5.9 Wireless Security Protocols
• WPA (TKIP) → superseded by WPA2 (AES-CCMP); WPA3 introduces SAE & 192-bit.
5.10 WLAN Config – WPA2 PSK via GUI
• Set security to WPA2 personal, define 8–63 char passphrase, enable AES, save & apply.
6.0 Automation & Programmability (10 %)
6.1 Automation Impact on Network Management
• Reduces manual CLI, increases consistency, enables CI/CD (Infrastructure as Code).
6.2 Traditional vs Controller-Based Networks
• Traditional: distributed control plane; configuration per-device.
• Controller-based: centralized policy, APIs; devices act as simple data-plane fabric nodes.
6.3 SDN Architecture
• Overlay (VXLAN/IPsec/GRE) atop underlay (IP routed core).
• Fabric: Edge, Control, Data roles (LISP, VXLAN-EVPN).
• Separation of Control/Data plane; Northbound (REST/GraphQL) → app integration; Southbound (NETCONF, gRPC, OpenFlow) → device config.
6.4 AI & ML in NetOps
• Predictive analytics: capacity, anomaly detection.
• Generative AI: chatbot‐style CLI, config suggestions.
6.5 REST-Based API Characteristics
• Auth types: Basic, Token, OAuth2, API keys.

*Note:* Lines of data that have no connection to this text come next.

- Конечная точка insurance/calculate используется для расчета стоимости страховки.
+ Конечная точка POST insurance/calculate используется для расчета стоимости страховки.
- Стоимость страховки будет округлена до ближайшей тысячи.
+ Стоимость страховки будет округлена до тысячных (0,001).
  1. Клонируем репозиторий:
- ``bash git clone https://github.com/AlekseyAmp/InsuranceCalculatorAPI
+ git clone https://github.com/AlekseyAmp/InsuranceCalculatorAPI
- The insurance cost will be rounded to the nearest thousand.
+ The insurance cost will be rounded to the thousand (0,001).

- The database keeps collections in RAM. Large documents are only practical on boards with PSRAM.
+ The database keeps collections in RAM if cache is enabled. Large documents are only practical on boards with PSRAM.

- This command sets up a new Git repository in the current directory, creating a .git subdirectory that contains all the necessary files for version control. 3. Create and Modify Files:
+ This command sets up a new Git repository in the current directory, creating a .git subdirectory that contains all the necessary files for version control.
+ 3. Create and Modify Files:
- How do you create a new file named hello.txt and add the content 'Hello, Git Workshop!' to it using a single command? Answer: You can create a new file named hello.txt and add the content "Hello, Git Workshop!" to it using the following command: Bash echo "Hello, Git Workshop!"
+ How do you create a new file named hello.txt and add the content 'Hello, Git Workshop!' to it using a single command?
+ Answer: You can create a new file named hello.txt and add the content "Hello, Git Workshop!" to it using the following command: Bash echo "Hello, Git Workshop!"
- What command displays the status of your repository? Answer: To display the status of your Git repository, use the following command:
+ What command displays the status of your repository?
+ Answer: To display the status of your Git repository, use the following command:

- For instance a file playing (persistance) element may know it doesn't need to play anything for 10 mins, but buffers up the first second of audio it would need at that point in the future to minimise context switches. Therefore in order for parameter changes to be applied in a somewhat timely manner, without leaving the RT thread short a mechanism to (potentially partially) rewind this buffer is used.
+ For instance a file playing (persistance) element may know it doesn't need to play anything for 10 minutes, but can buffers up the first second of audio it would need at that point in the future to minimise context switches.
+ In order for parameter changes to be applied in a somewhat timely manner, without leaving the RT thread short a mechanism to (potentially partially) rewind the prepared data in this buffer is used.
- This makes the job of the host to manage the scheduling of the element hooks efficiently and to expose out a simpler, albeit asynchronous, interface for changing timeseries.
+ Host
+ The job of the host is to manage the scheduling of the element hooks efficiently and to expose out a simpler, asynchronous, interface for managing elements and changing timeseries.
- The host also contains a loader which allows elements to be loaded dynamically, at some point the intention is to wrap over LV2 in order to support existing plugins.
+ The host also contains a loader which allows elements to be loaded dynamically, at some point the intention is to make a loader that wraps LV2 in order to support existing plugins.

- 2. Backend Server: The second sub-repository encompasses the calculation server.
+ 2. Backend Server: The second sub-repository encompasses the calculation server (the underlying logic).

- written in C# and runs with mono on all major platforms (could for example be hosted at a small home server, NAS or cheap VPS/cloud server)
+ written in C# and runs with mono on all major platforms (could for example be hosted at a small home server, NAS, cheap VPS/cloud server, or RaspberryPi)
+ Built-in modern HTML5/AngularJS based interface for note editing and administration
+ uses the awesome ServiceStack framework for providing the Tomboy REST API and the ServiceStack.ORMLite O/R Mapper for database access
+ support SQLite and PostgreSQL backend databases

• CRUD mapped to HTTP Verbs: POST = Create, GET = Read, PUT/PATCH = Update, DELETE = Delete.
• Data Encoding: JSON, XML, YAML; Content-Type: application/json.
6.6 Configuration Management Tools
• Ansible (agentless SSH/NETCONF), Terraform (declarative state, multi-provider, IaC).
6.7 JSON Components Recognition
• Objects {"key": value}, Arrays [1,2,3], data types (string, number, bool, null).
• Example: { "interface": "Gig0/1", "description": "Uplink" }.
These bullet-style notes include every blueprint topic, detailed explanations, examples, mathematical expressions, and contextual relevance needed to prepare comprehensively for Cisco’s CCNA 200-301 v1.1 exam.